Les deux propositions de directives ont fait l'objet d'un accord politique lors du Conseil Transports du 20 décembre 2000, puis d'une position commune lors du Conseil Transports du 26 février 2001. En revanche, il n'y a pas eu d'accord sur la proposition de règlement accélérant la suppression des pétroliers à simple coque, une majorité des Etats membres privilégiant l'approche internationale sur l'approche communautaire. La position définitive de l'Union européenne dépendra donc du résultat de la négociation d'un calendrier accéléré, en cours à l'OMI, qui devrait aboutir au printemps 2001.

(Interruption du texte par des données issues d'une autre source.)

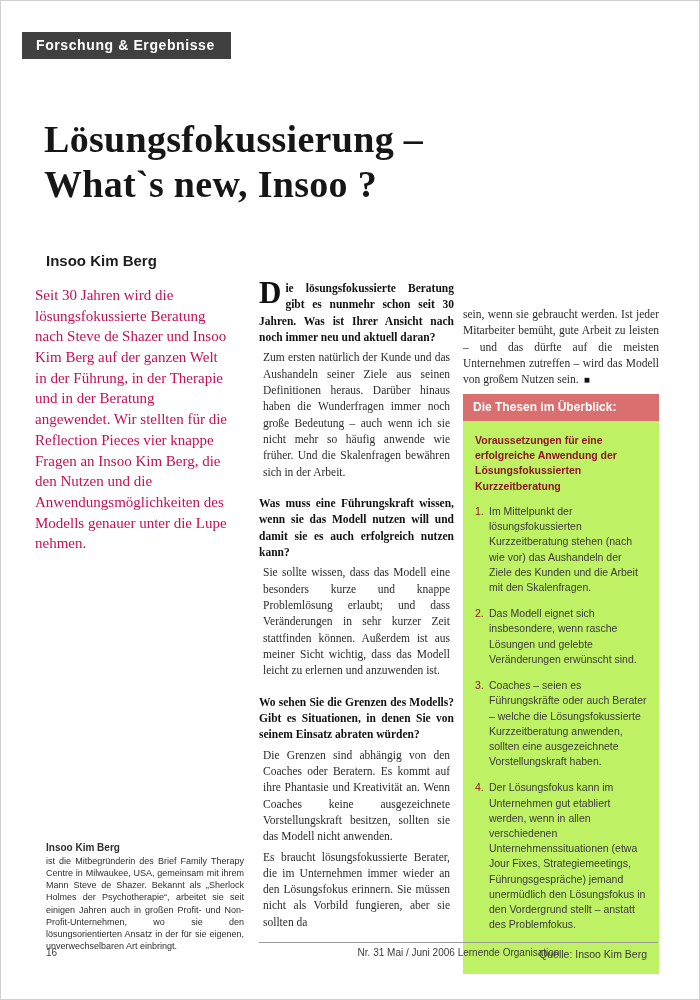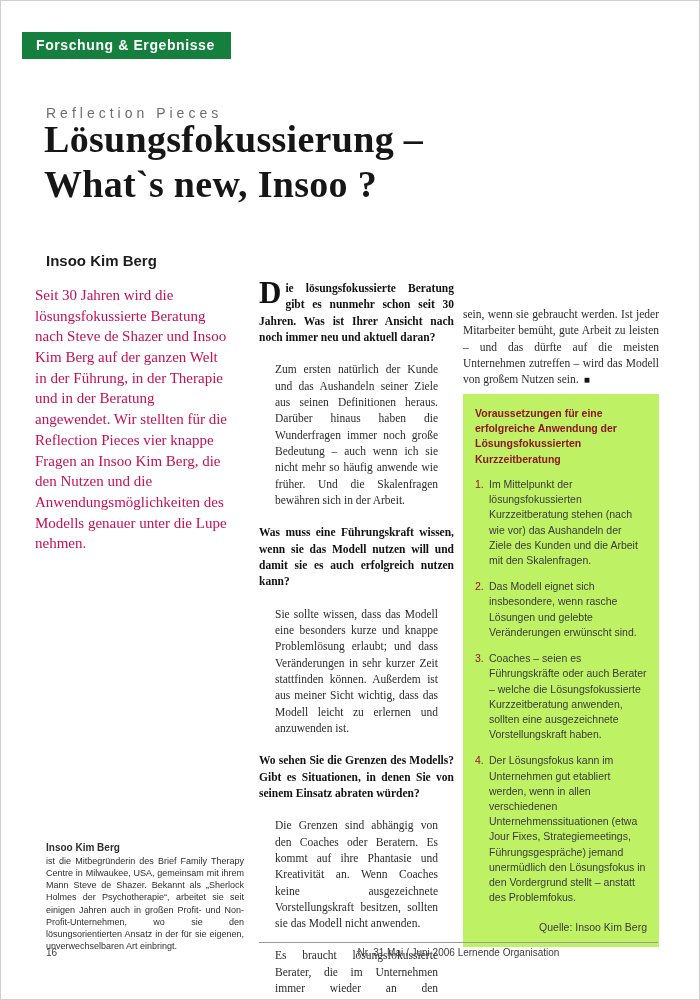--- a/index.html
+++ b/index.html
@@ -16,7 +16,7 @@
   
   .banner {
     position: absolute; left: 21px; top: 31px;
-    background: #15803d; color: #ffffff;
+    background: #404040; color: #ffffff;
     font-family: "Liberation Sans", sans-serif;
     font-weight: bold; font-size: 14px;
     letter-spacing: 0.6px;

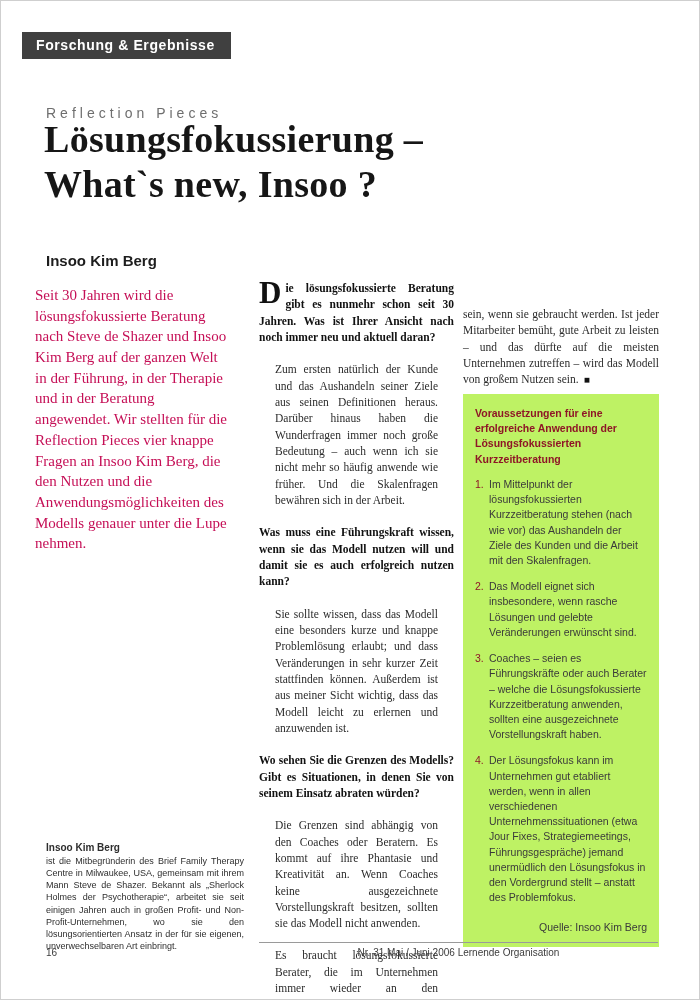--- a/index.html
+++ b/index.html
@@ -118,7 +118,6 @@
 
   <div class="banner">Forschung &amp; Ergebnisse</div>
 
-  <div class="kicker">Reflection Pieces</div>
 
   <h1 class="title" style="margin:0;">
     <span>Lösungsfokussierung –</span>

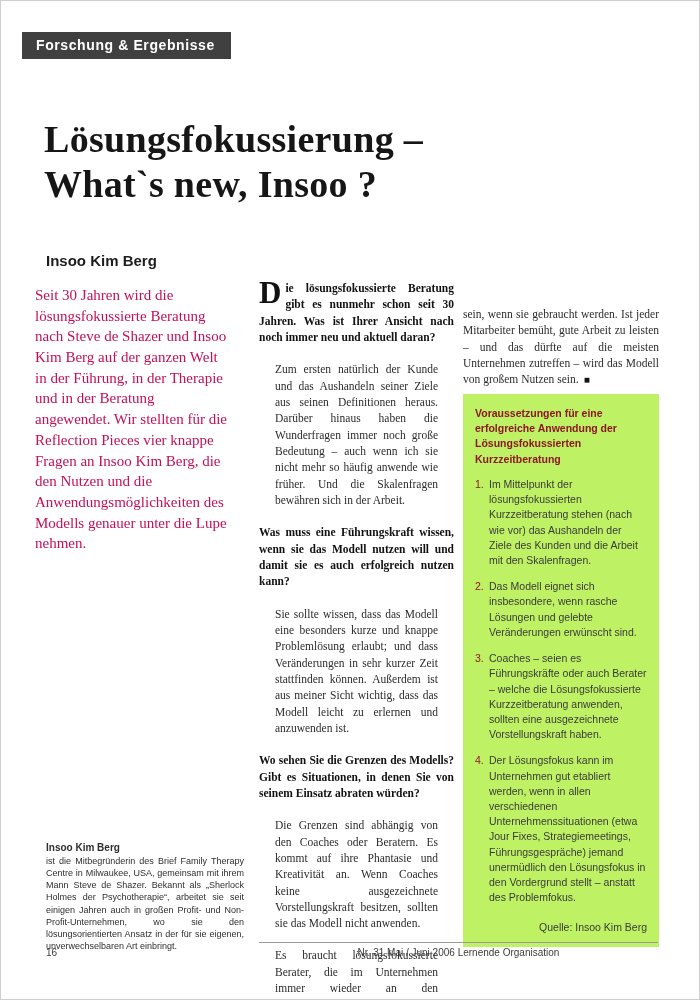--- a/index.html
+++ b/index.html
@@ -66,7 +66,7 @@
   }
   .question { font-weight: bold; color: #111; margin: 15px 0 3px 0; }
   .question.first { margin-top: 0; }
-  .answer { margin: 16px; }
+  .answer { margin: 4px; }
   .dropcap {
     float: left; font-weight: bold; font-size: 31px;
     line-height: 26px; padding-right: 4px; color: #111;

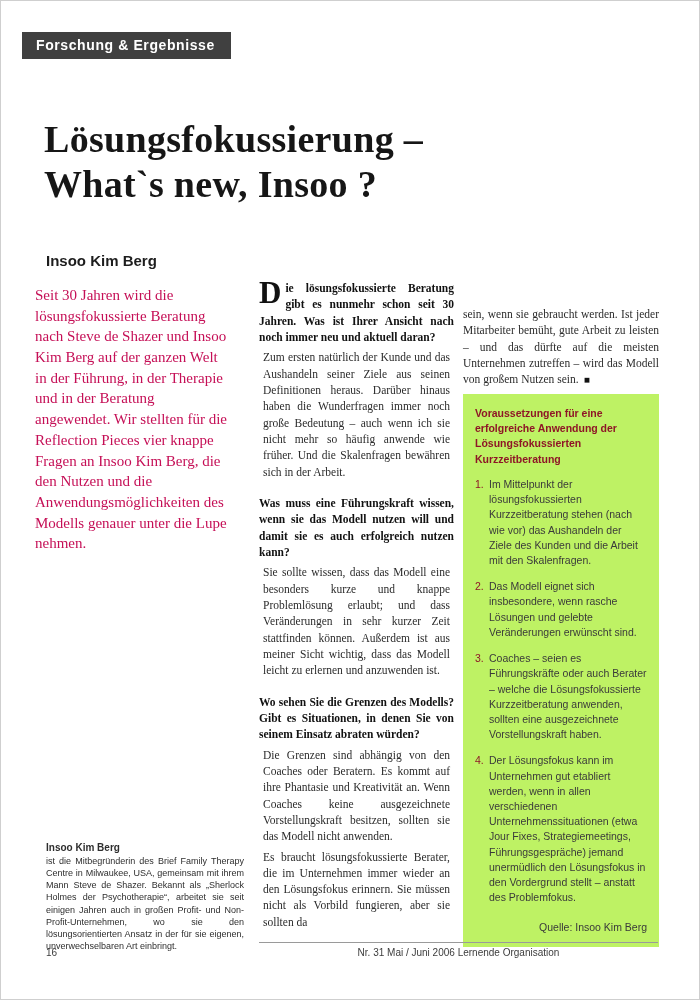--- a/index.html
+++ b/index.html
@@ -152,6 +152,7 @@
   </div>
 
   <div class="thesen">
+    <div class="thesen-header">Die Thesen im Überblick:</div>
     <div class="thesen-body">
       <div class="thesen-subhead">Voraussetzungen für eine erfolgreiche Anwendung der Lösungsfokussierten Kurzzeitberatung</div>
 

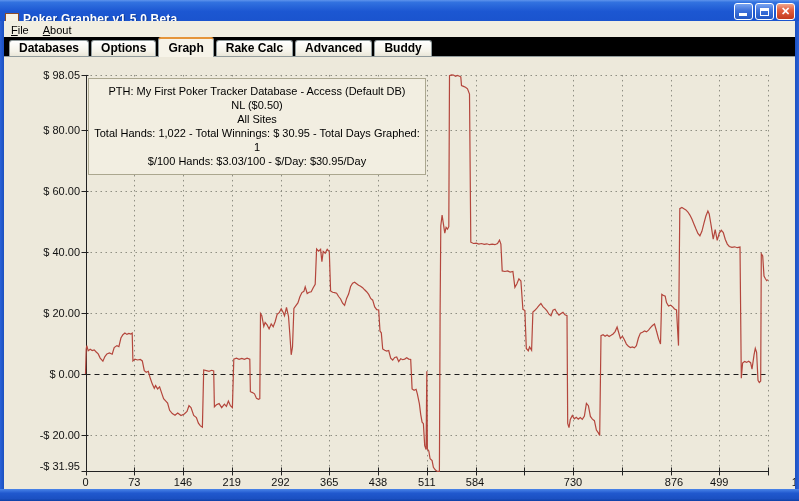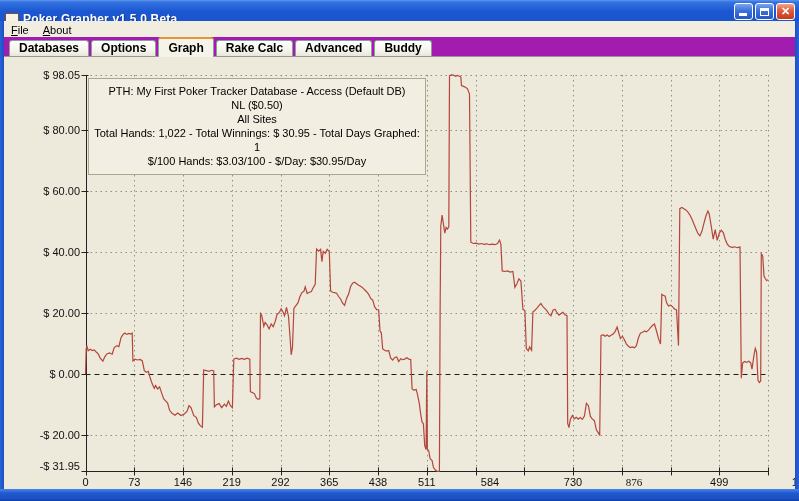--- a/index.html
+++ b/index.html
@@ -32,7 +32,7 @@
   .menubar u { text-decoration:underline; }
 
   .tabstrip { position:absolute; left:4px; top:37px; width:791px; height:20px;
-    background:#a21caf; border-bottom:1px solid #919B9C; display:flex; align-items:flex-end; padding-left:5px; }
+    background:#000000; border-bottom:1px solid #919B9C; display:flex; align-items:flex-end; padding-left:5px; }
   .tab { position:relative; height:16px; line-height:15px; padding:0 9px; margin-right:2px;
     font-size:12px; font-weight:bold; color:#000;
     background:linear-gradient(180deg,#ffffff 0%,#f4f2e8 70%,#e9e6d8 100%);

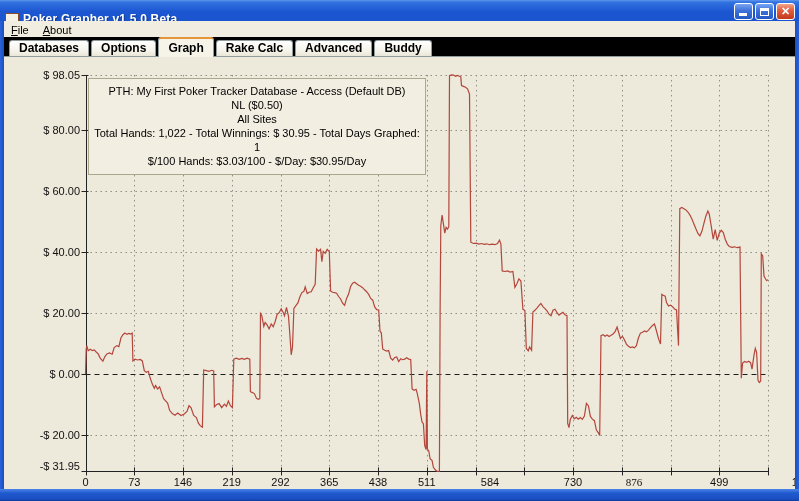--- a/index.html
+++ b/index.html
@@ -166,7 +166,7 @@
       <div class="xlabel" style="left: 325.25px; top: 419.447px;">365</div>
       <div class="xlabel" style="left: 374px; top: 419.447px;">438</div>
       <div class="xlabel" style="left: 422.75px; top: 419.447px;">511</div>
-      <div class="xlabel" style="left: 486px; top: 419.447px;">584</div>
+      <div class="xlabel" style="left: 471px; top: 419.447px;">584</div>
       <div class="xlabel" style="left: 520.25px; top: 419.447px; margin-top: 32px;">657</div>
       <div class="xlabel" style="left: 569px; top: 419.447px;">730</div>
       <div class="xlabel" style="left: 617.75px; top: 441px;">803</div>

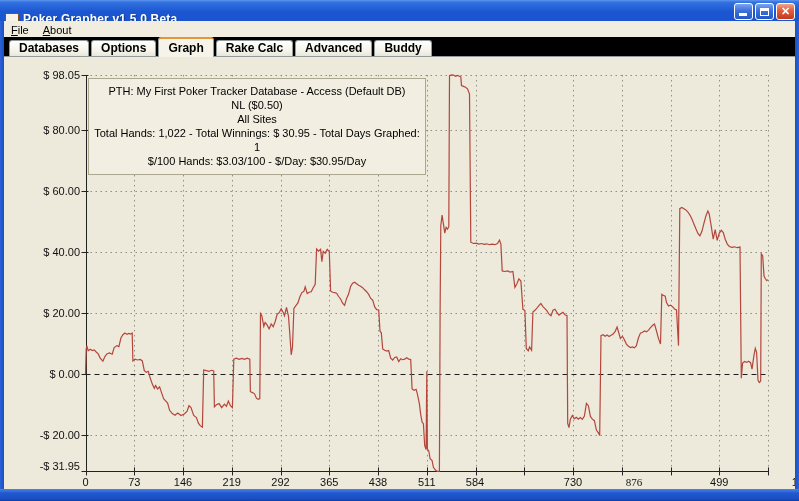--- a/index.html
+++ b/index.html
@@ -170,7 +170,7 @@
       <div class="xlabel" style="left: 520.25px; top: 419.447px; margin-top: 32px;">657</div>
       <div class="xlabel" style="left: 569px; top: 419.447px;">730</div>
       <div class="xlabel" style="left: 617.75px; top: 441px;">803</div>
-      <div class="xlabel" style="left: 630px; top: 419.447px; font-family: Liberation Serif, serif;">876</div>
+      <div class="xlabel" style="left: 670px; top: 419.447px;">876</div>
       <div class="xlabel" style="left: 715.25px; top: 419.447px;">499</div>
       <div class="xlabel" style="left: 764px; top: 419.447px; margin-left: 36px;">1022</div>
     </div>

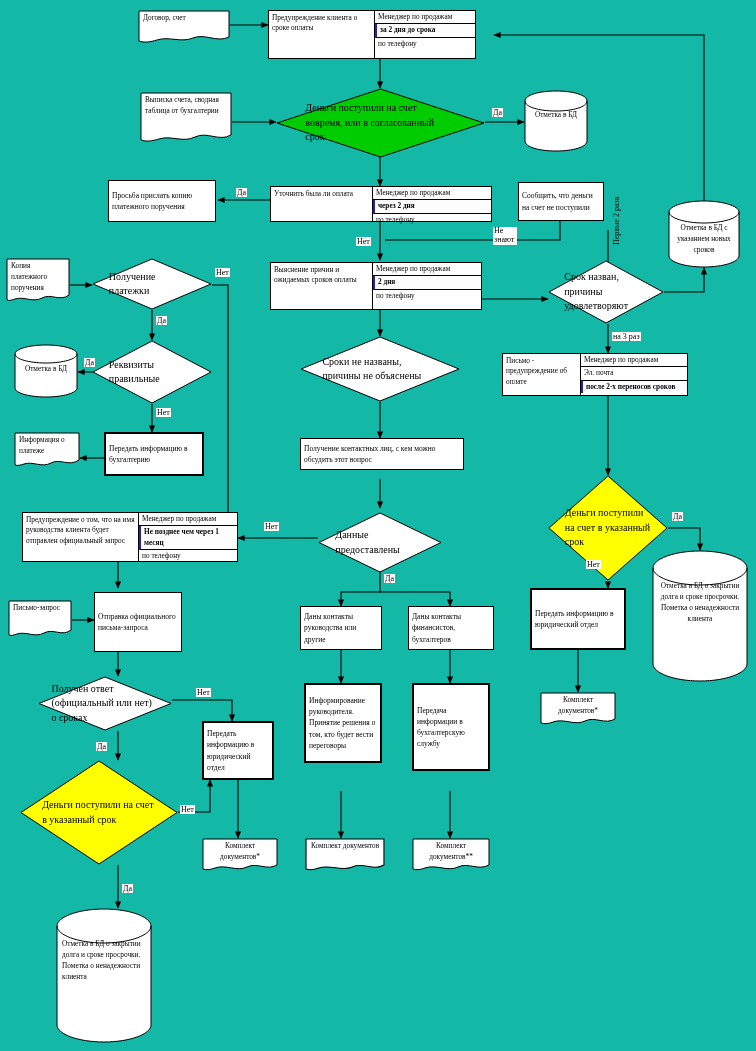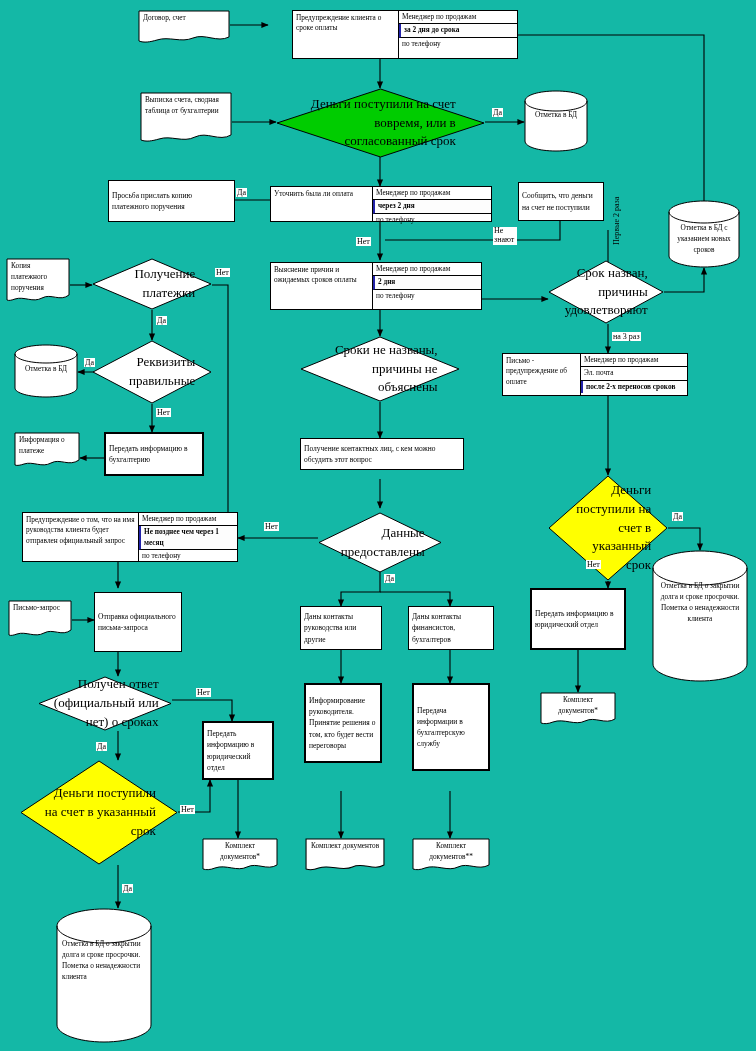--- a/index.html
+++ b/index.html
@@ -225,7 +225,7 @@
     <div class="dtext">Договор, счет</div>
   </div>
 
-  <div class="node action" style="left:268px;top:10px;width:226px;height:49px;margin-left:24px;">
+  <div class="node action" style="left:268px;top:10px;width:208px;height:49px;">
     <div class="left" style="width:100px;">Предупреждение клиента о сроке оплаты</div>
     <div class="right">
       <div class="row">Менеджер по продажам</div>

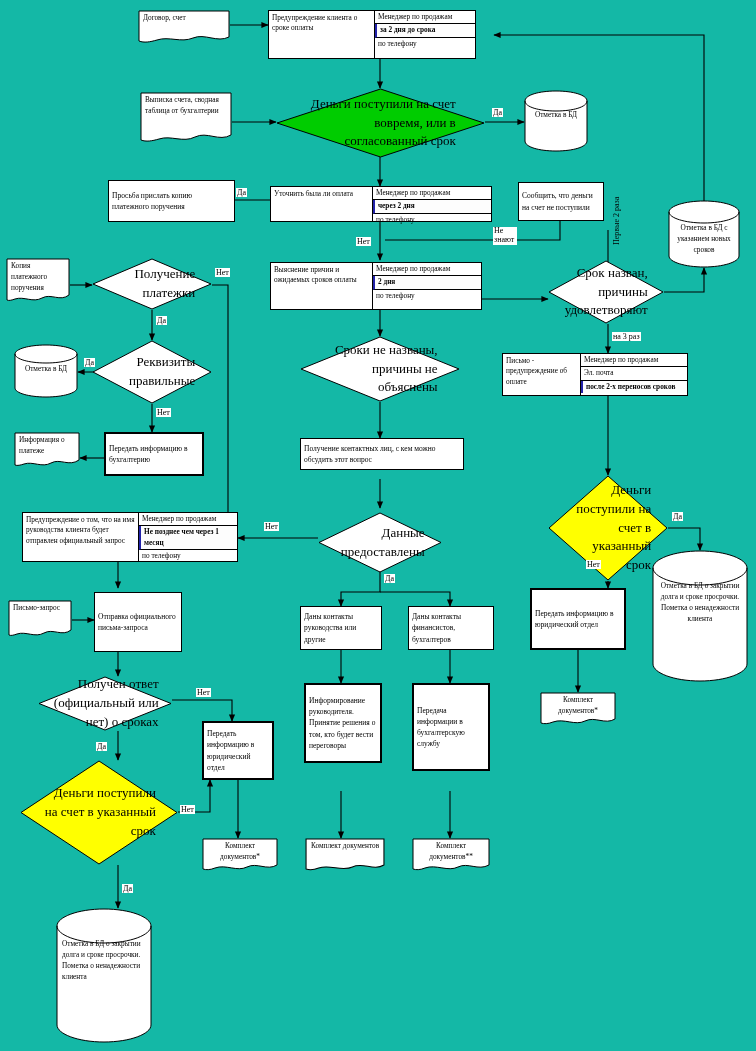--- a/index.html
+++ b/index.html
@@ -65,8 +65,8 @@
   
   .diamond{
     display:flex;align-items:center;justify-content:center;
-    text-align:right;
-    font-size:13px;
+    text-align:left;
+    font-size:10px;
     line-height:1.45;
   }
   .diamond .dshape{

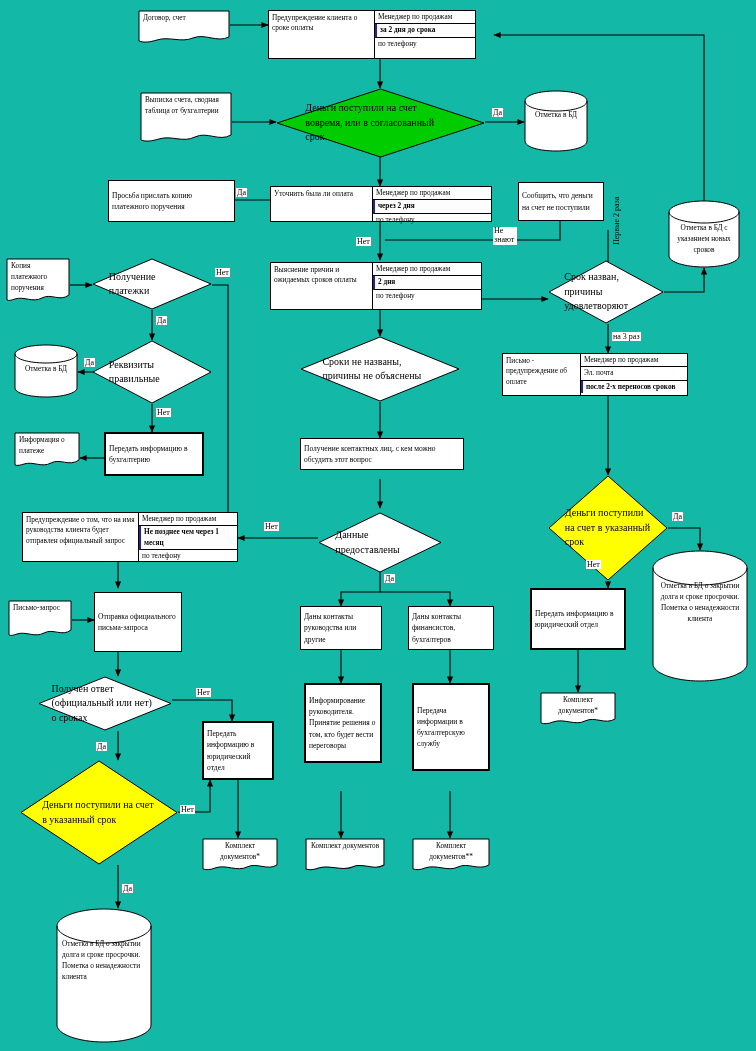--- a/index.html
+++ b/index.html
@@ -256,7 +256,7 @@
     <div class="dtext below left">Отметка в БД</div>
   </div>
 
-  <div class="node box" style="left:108px;top:180px;width:127px;height:42px;">
+  <div class="node box" style="left:108px;top:180px;width:108px;height:42px;">
     <span>Просьба прислать копию платежного поручения</span>
   </div>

Un deuxième train de mesures a été présenté par la Commission le 6 décembre 2000, consistant dans les trois propositions suivantes :

- une proposition de directive relative à la mise en place d'un système communautaire de suivi, de contrôle et d'information sur le trafic maritime qui prévoit, en particulier, le suivi de tous les navires transitant dans les zones à forte densité de trafic grâce à l'installation de systèmes transpondeurs permettant leur identification automatique, l'installation obligatoire de boîtes noires pour les navires faisant escale dans les ports de la Communauté, le développement de bases de données communes, le renforcement des pouvoirs d'intervention des Etats membres en cas de risque de pollution devant leurs côtes, la possibilité pour les Etats membres d'interdire aux navires de quitter les ports en cas de conditions météorologiques exceptionnelles ;

- une proposition de règlement tendant à créer un fonds européen d'indemnisation des dommages de pollution supplémentaire, venant s'ajouter au Fonds international d'indemnisation pour les dommages dus à la pollution par les hydrocarbures (FIPOL), doté d'un milliard d'euros et financé par les entreprises importatrices d'hydrocarbures ;

- une proposition de règlement tendant à créer une Agence européenne de la sécurité maritime, composée d'une cinquantaine de personnes, chargée notamment de l'assistance technique pour l'adaptation des textes législatifs communautaires, de l'inspection sur place des conditions dans lesquelles les Etats du port exercent leur contrôle, de la gestion d'une « liste noire » des navires sous norme, de l'évaluation et de l'audit des sociétés de classification.

Lors du Conseil Transports du 5 avril 2001, un accord de principe s'est dégagé sur la proposition de créer une Agence européenne de la sécurité maritime. En revanche, une majorité des Etats membres s'est prononcée en faveur du relèvement du plafond d'indemnisation et de l'amélioration du fonctionnement du Fipol, de préférence à la création d'un fonds européen supplémentaire. De même, seuls la France, l'Espagne et le Portugal ont estimé nécessaire de renforcer la surveillance des navires au niveau communautaire, le Danemark, la Finlande, les Pays-Bas, le Royaume-Uni et la Suède plaidant pour une solution internationale. En fait, ces derniers Etats membres ont une approche économique de la sécurité en mer et rechignent à toute mesure qui aurait pour effet de renchérir le coût du transport maritime.